Atiqa jatuh ketika kepalanya mulai berputar-putar, efek samping alkohol yang dikonsumsinya mulai terasa membebani tubuh mudanya. Fatin yang melihat itupun menghela napas. Meletakkan botol di sembarang tempat, Fatin mengangkat Atiqa hingga adiknya kini terbaring di tempat tidur. Atiqa sepertinya telah kehilangan kesadaran sepenuhnya, dia meracau tak jelas sambil sesekali mengumpati Fatin yang melepas sepatu dan kaos kakinya.

Begitu selesai menyelimuti Atiqa, Fatin keluar dari kamar bernuansa pink tersebut sembari menenteng botol kosong di tangan kanannya. Udara dingin di luar rumah menyapa Fatin, dia tak langsung kembali ke rumah setelah membuang botol minuman milik Atiqa. Dipandanginya rumah yang berada tepat di samping rumahnya.
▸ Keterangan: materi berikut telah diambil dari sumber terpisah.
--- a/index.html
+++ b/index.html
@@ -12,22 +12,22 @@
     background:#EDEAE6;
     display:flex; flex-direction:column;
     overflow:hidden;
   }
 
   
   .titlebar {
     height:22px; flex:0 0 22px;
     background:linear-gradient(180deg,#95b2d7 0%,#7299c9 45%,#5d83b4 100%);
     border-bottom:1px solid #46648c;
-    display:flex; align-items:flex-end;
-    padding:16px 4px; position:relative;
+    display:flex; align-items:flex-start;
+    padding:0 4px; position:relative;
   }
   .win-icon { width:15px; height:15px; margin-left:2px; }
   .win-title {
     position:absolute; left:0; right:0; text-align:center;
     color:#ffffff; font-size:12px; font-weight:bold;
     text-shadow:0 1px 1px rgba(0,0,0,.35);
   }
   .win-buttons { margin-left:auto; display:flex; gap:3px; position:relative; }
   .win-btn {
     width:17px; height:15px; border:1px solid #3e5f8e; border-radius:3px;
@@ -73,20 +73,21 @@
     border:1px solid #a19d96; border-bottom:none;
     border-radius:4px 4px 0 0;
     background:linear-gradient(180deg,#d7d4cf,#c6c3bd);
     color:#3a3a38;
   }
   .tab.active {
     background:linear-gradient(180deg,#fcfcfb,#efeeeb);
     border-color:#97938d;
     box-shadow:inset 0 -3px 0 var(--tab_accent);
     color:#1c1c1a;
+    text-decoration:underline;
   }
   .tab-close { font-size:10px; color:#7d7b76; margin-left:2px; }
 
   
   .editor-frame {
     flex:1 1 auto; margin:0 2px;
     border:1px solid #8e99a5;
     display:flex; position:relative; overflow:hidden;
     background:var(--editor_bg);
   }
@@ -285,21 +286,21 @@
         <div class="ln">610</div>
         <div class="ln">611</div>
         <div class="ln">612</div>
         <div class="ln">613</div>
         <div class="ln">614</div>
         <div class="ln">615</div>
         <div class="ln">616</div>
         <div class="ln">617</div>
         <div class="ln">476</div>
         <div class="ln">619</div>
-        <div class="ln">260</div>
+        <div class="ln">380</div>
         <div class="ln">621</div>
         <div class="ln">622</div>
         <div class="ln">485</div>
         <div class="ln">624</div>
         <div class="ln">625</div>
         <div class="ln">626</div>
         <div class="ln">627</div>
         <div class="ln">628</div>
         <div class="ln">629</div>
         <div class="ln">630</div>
Fatin sendiri tak sadar ketika kakinya melangkah mendekati rumah itu, dia masuk ke perkarangan samping setelah memanjat tembok yang menjadi pembatas. Lampunya masih menyala saat Fatin melihat melalui jendela. Sama seperti kakinya, tangan Fatin bergerak sendiri mengetuk jendela kamar tersebut.

Jendelanya terbuka tak berapa lama kemudian, ada Rayhan yang muncul dengan senyum mengembang. Tahu betul siapa yang mengetuk jendelanya di jam malam seperti ini. Tetapi senyum itu lenyap secepat kedipan mata, ketika ia melihat wajah Fatin yang basah oleh air mata.

Tak perlu bertanya, tubuh Rayhan berkerja lebih cepat dari otaknya. Dia melompat keluar dan membawa Fatin dalam pelukan. Meredam isak tangin gadis itu dalam dekapan kuat.